**Problem statement:**
Each line from the one containing "- Session::put($key, $value)" through the end of the data is to be written out exactly, and nothing more.

**Listed entries:**
☆ ☆ ☆ ☆ ☆

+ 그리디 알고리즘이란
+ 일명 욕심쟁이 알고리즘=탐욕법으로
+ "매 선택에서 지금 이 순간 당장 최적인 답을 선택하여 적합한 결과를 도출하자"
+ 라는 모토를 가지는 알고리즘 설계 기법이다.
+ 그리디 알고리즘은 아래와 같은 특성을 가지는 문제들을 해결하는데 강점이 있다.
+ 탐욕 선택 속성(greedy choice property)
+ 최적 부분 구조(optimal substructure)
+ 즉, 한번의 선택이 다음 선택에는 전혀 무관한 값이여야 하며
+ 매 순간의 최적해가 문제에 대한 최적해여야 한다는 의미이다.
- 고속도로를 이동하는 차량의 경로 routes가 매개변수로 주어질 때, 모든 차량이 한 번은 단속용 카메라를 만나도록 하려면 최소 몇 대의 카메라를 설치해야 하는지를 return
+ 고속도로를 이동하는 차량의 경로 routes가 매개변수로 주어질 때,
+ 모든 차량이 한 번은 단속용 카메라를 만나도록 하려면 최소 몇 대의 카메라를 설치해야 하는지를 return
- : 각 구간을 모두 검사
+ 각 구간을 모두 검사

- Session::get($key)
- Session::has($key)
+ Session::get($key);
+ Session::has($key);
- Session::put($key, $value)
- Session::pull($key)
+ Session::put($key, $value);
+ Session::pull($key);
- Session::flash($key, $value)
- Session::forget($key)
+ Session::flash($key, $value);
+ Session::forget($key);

☆ ☆ ☆ ☆ ☆

**Task response:**
- Session::put($key, $value)
- Session::pull($key)
+ Session::put($key, $value);
+ Session::pull($key);
- Session::flash($key, $value)
- Session::forget($key)
+ Session::flash($key, $value);
+ Session::forget($key);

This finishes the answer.